Maybe that was just a consideration because i live in logan:shock:


----------



## Sturdy (Mar 26, 2009)

hay ozzie

Thanks for shedding some light on the elapid inspection process, i was also clouded at what it would be like.


----------



## Boondocker (May 29, 2009)

redbellybite said:


> Womas are restricted as green tree pythons ..you are allowed the maximum of two of these species or either one of each ..if you intend to breed womas or gtps then you need to apply for your restricted permit or if wanting more then two ..and then you will jump through some hoops as the EPA are really buckling down now and getting a permit is going to be alot harder ,which to me is a good thing..


 
Hey redbelly what kind of requirements does restricted license ask for to get to breed womas in Qld? How hard is it to get?


----------



## anntay (May 29, 2009)

i did the same with my license. thought it would be like getting your blue card or gold card in depth police checks. 
but no even a dick would be able to get one here in qld


----------



## notechistiger (May 29, 2009)

You can keep unlimited numbers of everything other then restricted animals and elaipids (so you can keep brown tree snakes, etc). Not sure on the monitor side of things. The only restricted animals are womas and green tree pythons, and you can only keep a maximum of two restricted animals (not two womas and two gtps).


----------



## Australis (May 29, 2009)

notechistiger said:


> The only restricted animals are womas and green tree pythons.



What about the other "Endangered or Rare species" within QLD?


----------



## notechistiger (May 29, 2009)

Not aware of anything else. I called the EPA to find out exactly what snakes (only snakes) I could own, and that's what they told me.


----------



## Boondocker (May 29, 2009)

notechistiger said:


> You can keep unlimited numbers of everything other then restricted animals and elaipids (so you can keep brown tree snakes, etc). Not sure on the monitor side of things. The only restricted animals are womas and green tree pythons, and you can only keep a maximum of two restricted animals (not two womas and two gtps).


 
Can someone please comment on what is involved getting licensed for breeding womas in Qld.


----------



## Mudimans (May 29, 2009)

Ring the EPA and upgrade your licence, You just have to give them more $$$ and that allows you to keep as many restricted animals as you like


----------



## Ozzie Python (May 29, 2009)

it is not as simple as just ringing up and paying more, you will be asked to provide references. If you have a long history of keeping snakes and have had womas for a reasonable amount of time you may get off needing the references, the epa are making it harder to upgrade licences.


----------



## Mudimans (May 29, 2009)

Its good that they are making the licences harder to upgrade, but it seems strange that they allow you to keep 2 but then say if you want more you have to provide references. If they were serious about the animals welfare you would have to prove yourself capable to look after them before you were allowed any, just like keeping Vens. Just seems a little backward in their approach


----------



## slacker (May 29, 2009)

Mudimans said:


> Its good that they are making the licences harder to upgrade, but it seems strange that they allow you to keep 2 but then say if you want more you have to provide references. If they were serious about the animals welfare you would have to prove yourself capable to look after them before you were allowed any, just like keeping Vens. Just seems a little backward in their approach



Indeed. It makes zero sense.

Further, some people from the EPA will try and tell you that womas are difficult to care for. Anyone who's kept them knows that's not true.
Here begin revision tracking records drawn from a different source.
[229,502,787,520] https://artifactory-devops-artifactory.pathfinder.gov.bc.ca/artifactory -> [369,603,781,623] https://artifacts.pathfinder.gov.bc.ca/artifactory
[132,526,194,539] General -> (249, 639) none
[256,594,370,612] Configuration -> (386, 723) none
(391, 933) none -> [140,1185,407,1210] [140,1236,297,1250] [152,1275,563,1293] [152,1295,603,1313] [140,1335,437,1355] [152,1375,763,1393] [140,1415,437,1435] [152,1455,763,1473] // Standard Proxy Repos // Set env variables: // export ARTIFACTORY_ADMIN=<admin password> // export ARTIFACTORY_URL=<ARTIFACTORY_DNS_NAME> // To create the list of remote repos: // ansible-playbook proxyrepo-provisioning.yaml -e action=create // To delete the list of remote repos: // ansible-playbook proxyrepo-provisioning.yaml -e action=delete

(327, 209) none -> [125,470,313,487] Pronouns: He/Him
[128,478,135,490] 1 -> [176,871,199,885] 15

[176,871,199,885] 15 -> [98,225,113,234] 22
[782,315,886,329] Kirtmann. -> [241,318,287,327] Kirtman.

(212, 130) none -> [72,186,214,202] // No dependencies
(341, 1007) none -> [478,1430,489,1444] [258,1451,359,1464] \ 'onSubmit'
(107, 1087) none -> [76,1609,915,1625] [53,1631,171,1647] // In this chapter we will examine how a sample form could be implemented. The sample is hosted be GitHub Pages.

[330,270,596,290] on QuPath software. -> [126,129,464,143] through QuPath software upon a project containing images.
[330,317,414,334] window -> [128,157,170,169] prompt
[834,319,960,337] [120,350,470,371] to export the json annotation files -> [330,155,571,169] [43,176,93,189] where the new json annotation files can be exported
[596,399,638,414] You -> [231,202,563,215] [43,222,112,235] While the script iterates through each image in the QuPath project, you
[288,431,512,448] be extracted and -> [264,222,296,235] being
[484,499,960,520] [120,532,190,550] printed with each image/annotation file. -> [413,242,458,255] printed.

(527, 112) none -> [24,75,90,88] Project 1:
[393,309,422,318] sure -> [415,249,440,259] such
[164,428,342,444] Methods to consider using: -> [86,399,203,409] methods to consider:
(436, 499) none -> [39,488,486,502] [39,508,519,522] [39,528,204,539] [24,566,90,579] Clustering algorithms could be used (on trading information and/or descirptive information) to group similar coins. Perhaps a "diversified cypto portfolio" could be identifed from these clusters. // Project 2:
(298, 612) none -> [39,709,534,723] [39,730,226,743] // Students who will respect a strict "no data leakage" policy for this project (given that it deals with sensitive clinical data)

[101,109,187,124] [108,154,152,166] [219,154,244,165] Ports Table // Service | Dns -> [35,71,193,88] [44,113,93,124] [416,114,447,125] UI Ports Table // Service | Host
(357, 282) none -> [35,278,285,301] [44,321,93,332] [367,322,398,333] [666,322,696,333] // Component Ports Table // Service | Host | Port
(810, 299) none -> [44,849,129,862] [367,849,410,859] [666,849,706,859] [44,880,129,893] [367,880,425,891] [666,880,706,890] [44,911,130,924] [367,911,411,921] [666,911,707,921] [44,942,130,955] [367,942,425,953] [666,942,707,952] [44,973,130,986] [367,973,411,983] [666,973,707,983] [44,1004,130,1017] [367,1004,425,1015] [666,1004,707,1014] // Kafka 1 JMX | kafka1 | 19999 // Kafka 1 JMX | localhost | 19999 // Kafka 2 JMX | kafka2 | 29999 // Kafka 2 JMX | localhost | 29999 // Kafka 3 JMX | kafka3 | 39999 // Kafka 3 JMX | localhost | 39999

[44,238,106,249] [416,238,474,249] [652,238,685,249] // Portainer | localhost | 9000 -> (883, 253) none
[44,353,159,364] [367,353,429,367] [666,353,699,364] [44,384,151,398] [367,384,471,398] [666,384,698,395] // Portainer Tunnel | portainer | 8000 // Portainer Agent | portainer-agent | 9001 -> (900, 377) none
If womas are so difficult, perhaps Antaresia should be restricted too... they can be nightmares to get feeding.


----------



## Ozzie Python (May 29, 2009)

agree with both of you, i can understand gtp being restricted, but womas? i know it is to do with the fact the wild populations in qld isn't huge. how many are actually keeping qld womas?


----------



## DanNG (Oct 4, 2011)

Are woma's and gtp's still restricted? I can not find anywhere on the website or PDF's that list them as a restricted species. It only lists GTP's that are international and not of native australian origin. (and of course elapids etc...) all other reptiles are recreational....


----------



## mayhemmatt (Oct 4, 2011)

basically the Parks bloke told me was that if it made a catagory then you couldnt have it... if it had nothing next to its name on the species status list it was fine to keep... now where i was spose to find that staus list buggers me i looked for weeks...


Australis said:


> What about the other "Endangered or Rare species" within QLD?


----------



## snakeluvver (Oct 4, 2011)

DanNG said:


> Are woma's and gtp's still restricted? I can not find anywhere on the website or PDF's that list them as a restricted species. It only lists GTP's that are international and not of native australian origin. (and of course elapids etc...) all other reptiles are recreational....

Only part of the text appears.